Questo lavoro è strano perchè per certi versi sembra incompleto, o scritto in momenti distanti. E’ solo un’impressione, ma mi sembra che coesistano diversi stati d’animo che in qualche modo hanno influenzato anche il modo di cantare.
Ci sono infatti dei pezzi in cui il graffio vocale, quello tipico dell’hard rock dal quale si attinge, è davvero potente e d’impatto; altre tracks invece dove il pacchetto risulta un po’ debole o comunque poco incisivo.
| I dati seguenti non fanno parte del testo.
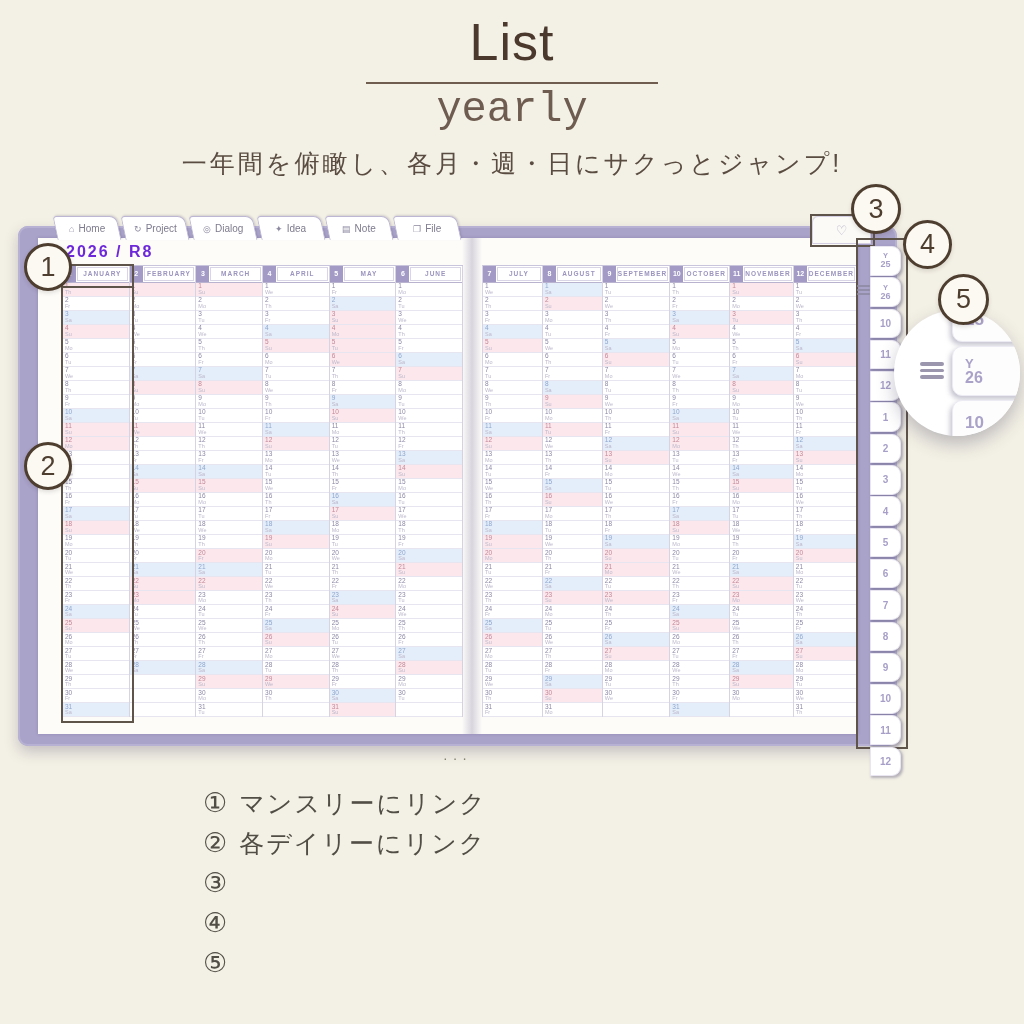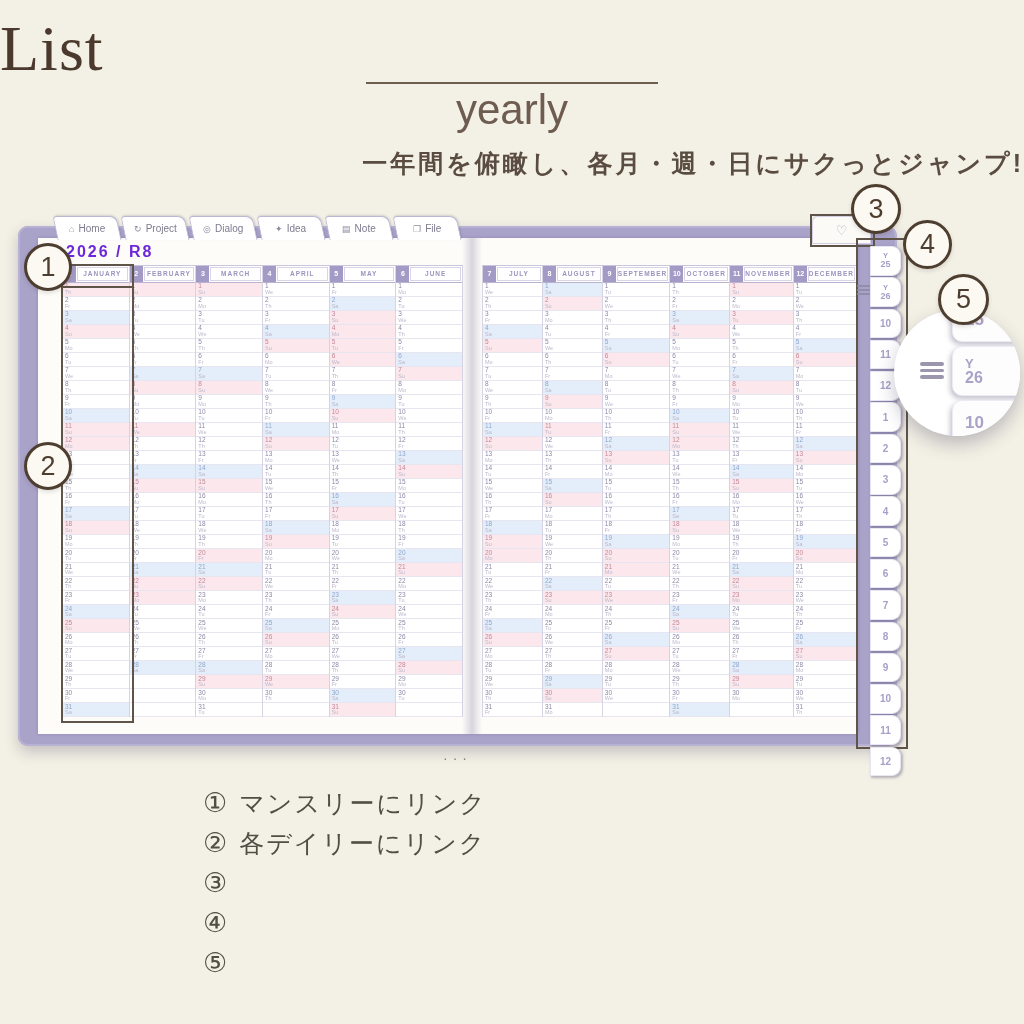--- a/index.html
+++ b/index.html
@@ -1,26 +1,26 @@
 <!DOCTYPE html>
 <html><head>
 <meta charset="utf-8">
 <style>
   html,body{margin:0;padding:0;}
   body{font-family:"Liberation Sans", sans-serif; background:#f3f0e5;}
   #stage{position:relative;width:1024px;height:1024px;background:#f3f0e5;overflow:hidden;margin:0 auto;}
 
   
-  .title{position:absolute;top:12px;left:0;width:100%;text-align:left;
-         font-family:Liberation Serif, serif;font-size:64px;color:#4b392d;letter-spacing:1px;}
+  .title{position:absolute;top:12px;left:0;width:100%;text-align:center;
+         font-family:Liberation Sans, sans-serif;font-size:52px;color:#4b392d;letter-spacing:1px;}
   .rule{position:absolute;top:82px;left:366px;width:292px;height:2px;background:#6f5d50;}
   .subtitle{position:absolute;top:86px;left:0;width:100%;text-align:center;
-            font-family:Liberation Sans, sans-serif;font-size:42px;color:#6e5c50;}
-  .tagline{position:absolute;top:147px;left:0;width:100%;text-align:right;
-           font-size:25px;color:#5a4c40;letter-spacing:3px;font-weight:700;}
+            font-family:Liberation Mono, monospace;font-size:42px;color:#6e5c50;}
+  .tagline{position:absolute;top:147px;left:0;width:100%;text-align:center;
+           font-size:25px;color:#5a4c40;letter-spacing:3px;font-weight:400;}
 
   
   #planner{position:absolute;left:18px;top:214px;width:888px;height:560px;}
   .cover{position:absolute;left:0;top:12px;width:879px;height:520px;background:#a9a2c9;
          border-radius:10px;box-shadow:0 6px 14px rgba(60,50,90,.25), inset 0 0 0 2px #b7b1d3;}
   .pages{position:absolute;left:20px;top:24px;width:820px;height:496px;background:#fdfcf9;
          box-shadow:0 0 3px rgba(80,70,110,.25);}
   .gutter{position:absolute;left:444px;top:24px;width:20px;height:496px;
           background:linear-gradient(90deg, rgba(120,110,150,0) 0%, rgba(120,110,150,.28) 50%, rgba(120,110,150,0) 100%);}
E contando che questo aspetto emerge già nella track d’apertura “Under Control” l’ascoltatore viene messo nella condizione di chiedersi “Ma tutto l’album è così?”, anche perchè pure la successiva “Heaven Is”, dall’intro vagamente Rage Against The Machine, non sia propriamente brillante.
Ed invece no!
“Wild Life” da quel momento in poi inizia ad aprirsi come uno scrigno dove sono raccolti spunti ritmati e soluzioni da veri rockers, seppur con un’attenzione minima riservata alle lyrics perchè, probabilmente, si punta ad una metrica che sia più d’impatto ed armoniosa.

Per valutare il disco d’esordio di John Dallas bisognerà quindi concentrarsi sui pezzi più caratteristici e quelli che magari potranno essere la chiave di volta per i futuri lavori della band.
Prendiamo la titletrack, “Wild Life”: un pezzo composto in maniera variegata e che tiene conto delle peculiarità di ogni membro della band. E’ il primo tassello che, durante l’ascolto, riesce a far apprezzare il lavoro di ricerca che è stato fatto da un punto di vista stilistico.
Anche la successiva “Dreamin’ On” risponde alle richieste di un ascoltatore esigente che vuole bastone e carota, rudezza e melodia, ovvero le componenti che rendono un pezzo godibile. In questo brano in particolare “Luca Dallas” caccia gli attributi ed appone una firma importante sulla resa vocale, dimostrando una buona versatilità che sfocia nel pezzo di chiusura. “Love’s Fake”, infatti, è davvero una sorpresa. Un pezzo carico di heavy metal e malignità musicale che dimostra che quest’artista è in grado di spaziare tra i vari generi e risultare addirittura molto di più a suo agio di quanto forse egli stesso non sappia.

Un’ultima annotazione devo farla per il brano “Freedom”… Inizia come se fosse stata estrapolata dalla colonna sonora di Grease, per poi trasformarsi una ballata Gospel in perfetto stile natalizio…
Ve lo avevo detto che questo album era strano!